All of lore.kernel.org
 help / color / mirror / Atom feed
From: Ritesh Harjani <riteshh@linux.ibm.com>
To: linux-ext4@vger.kernel.org
Cc: tytso@mit.edu, jack@suse.cz, Ritesh Harjani <riteshh@linux.ibm.com>
Subject: [RFC 2/2] ext4: Fix stale data read issue with DIO read & ext4_page_mkwrite path
Date: Mon, 13 Jan 2020 16:34:22 +0530	[thread overview]
Message-ID: <1c2da3cf5e0d90e8650e81f07976629c7d87e8ca.1578907891.git.riteshh@linux.ibm.com> (raw)
In-Reply-To: <cover.1578907890.git.riteshh@linux.ibm.com>

Currently there is a small race window where ext4 tries to allocate
a written block for mapped files and if DIO read is in progress, then
this may result into stale data read exposure problem.

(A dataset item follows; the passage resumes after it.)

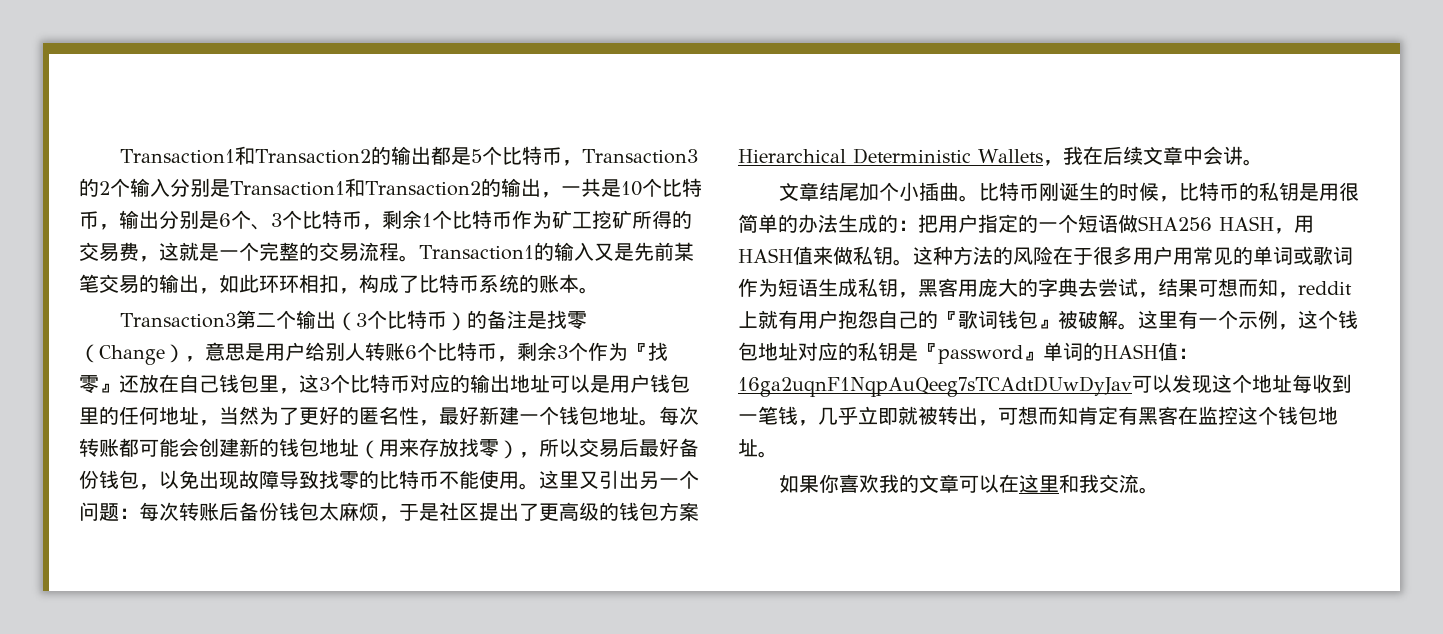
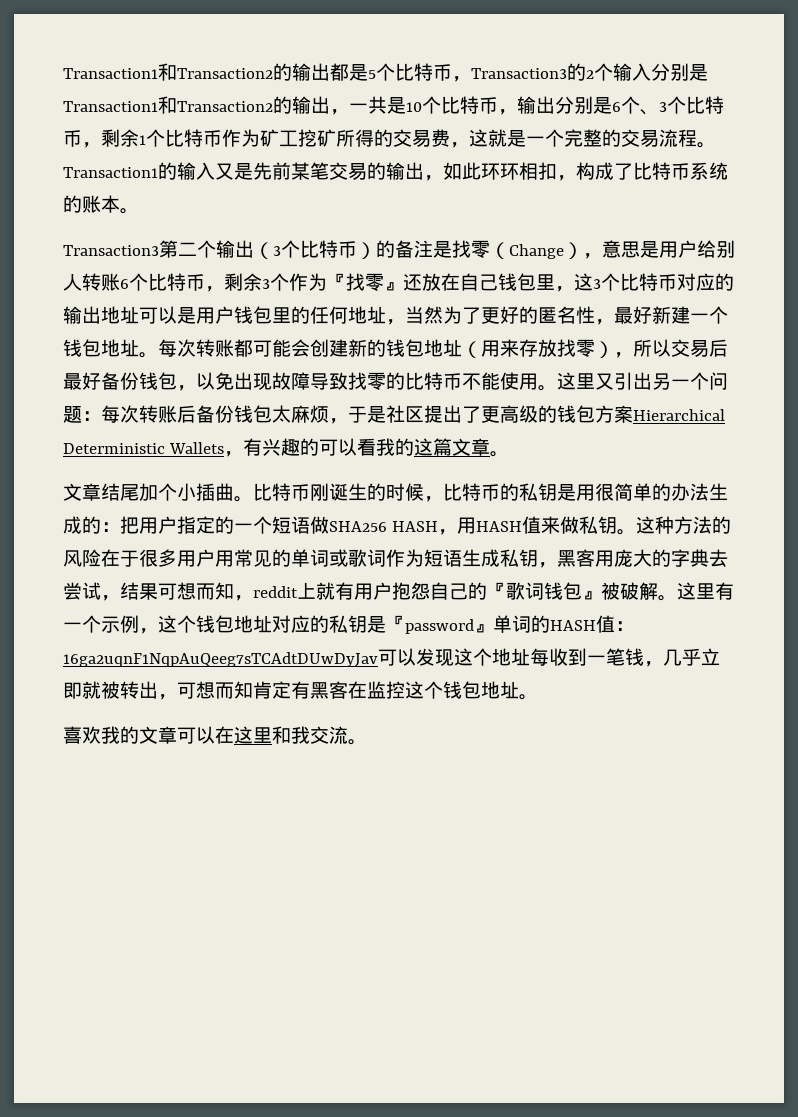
[1062,146,1243,165] 我在后续文章中会讲 -> [242,438,490,456] 有兴趣的可以看我的这篇文章
[778,474,839,493] 如果你 -> (538, 697) none

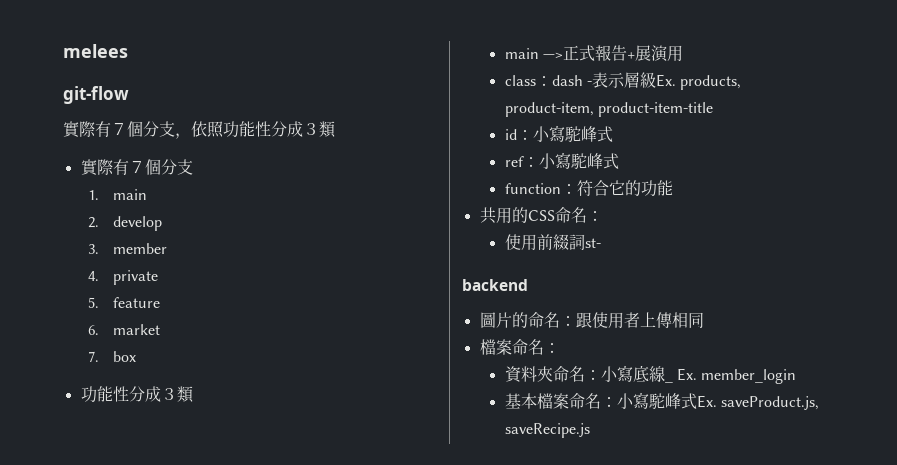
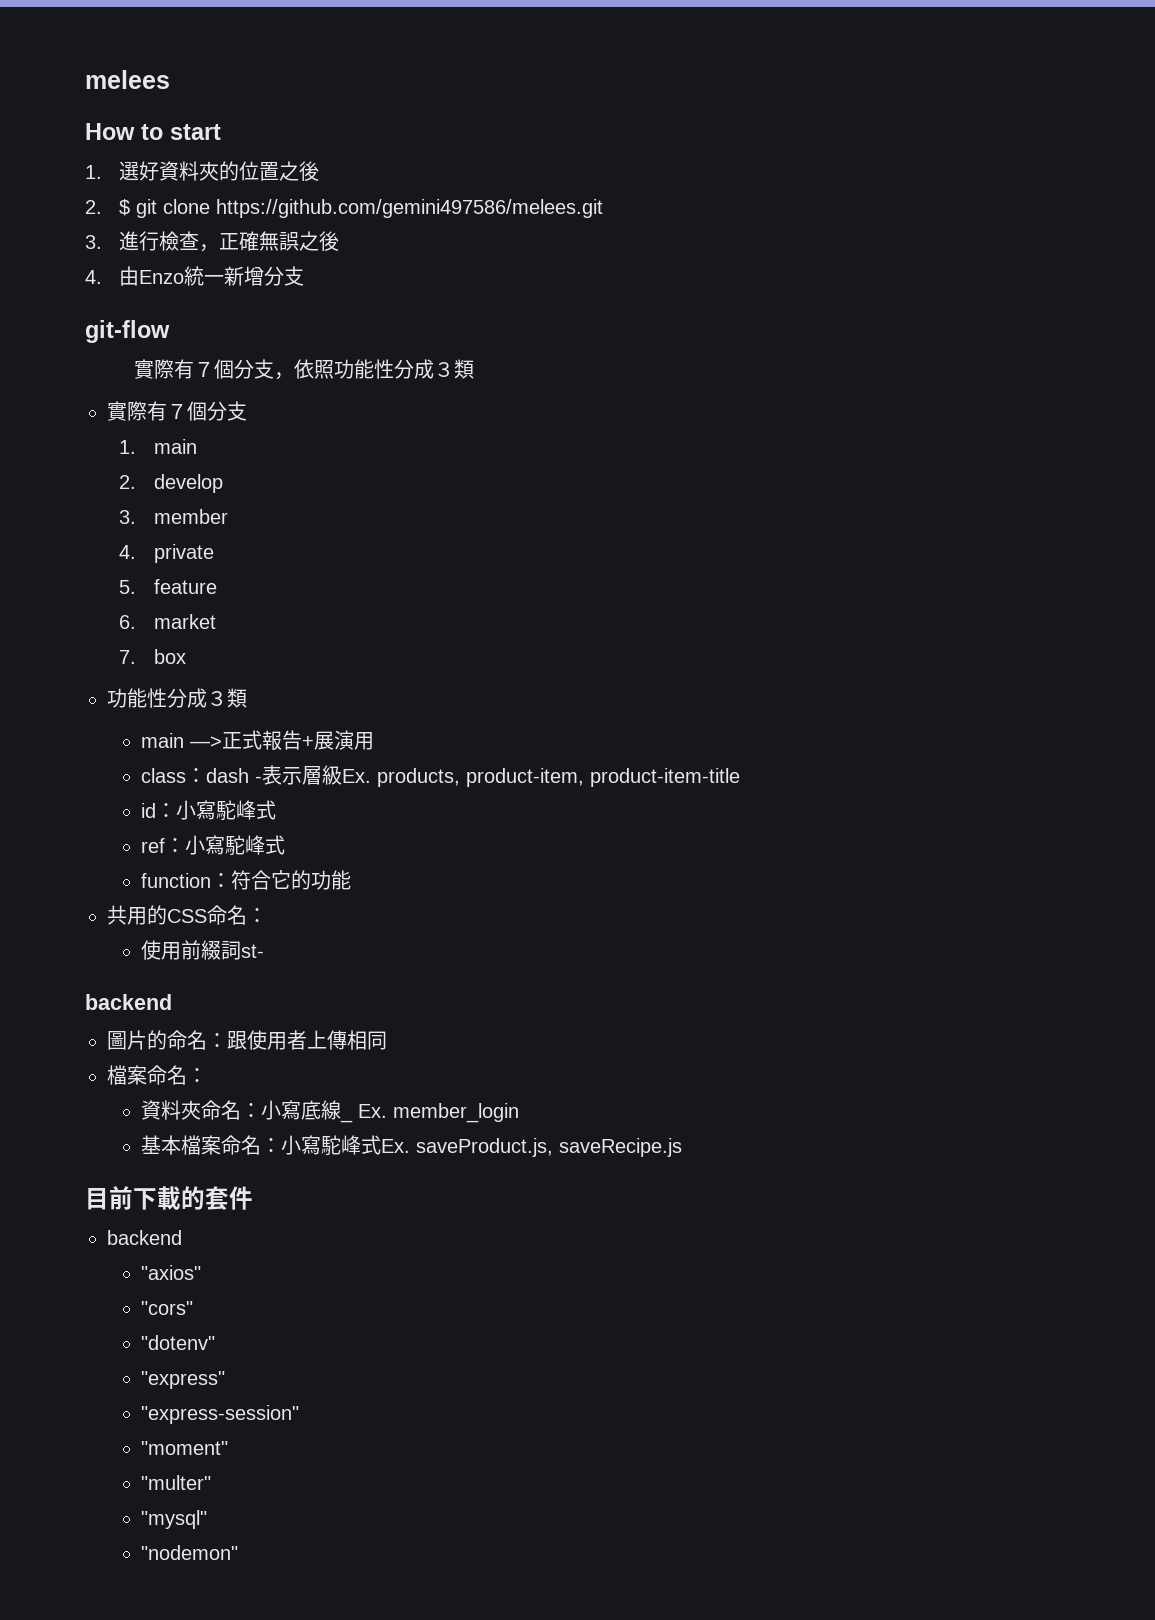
(128, 51) none -> [85,123,221,140] [85,161,320,181] [85,199,604,218] [85,231,340,252] [85,266,305,286] // How to start // 1.選好資料夾的位置之後 // 2. $ git clone https://github.com/gemini497586/melees.git // 3.進行檢查，正確無誤之後 // 4.由Enzo統一新增分支
(590, 430) none -> [85,1186,253,1210] [107,1230,182,1245] [141,1265,202,1280] [141,1301,194,1315] [141,1335,216,1350] [141,1371,226,1389] [141,1405,300,1424] [141,1441,229,1455] [141,1475,212,1490] [141,1510,208,1529] [141,1545,239,1560] // 目前下載的套件 // backend // "axios" // "cors" // "dotenv" // "express" // "express-session" // "moment" // "multer" // "mysql" // "nodemon"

This patch fixes the mentioned issue by:
1. For non-delalloc path, page_mkwrite will use unwritten blocks by
   default for extent based files.

2. For delalloc path, we check if DIO is in progress during writeback.
   If yes, then we use unwritten blocks method to avoid this race.

Signed-off-by: Ritesh Harjani <riteshh@linux.ibm.com>
---
 fs/ext4/inode.c | 45 ++++++++++++++++++++++++++++++++-------------
 1 file changed, 32 insertions(+), 13 deletions(-)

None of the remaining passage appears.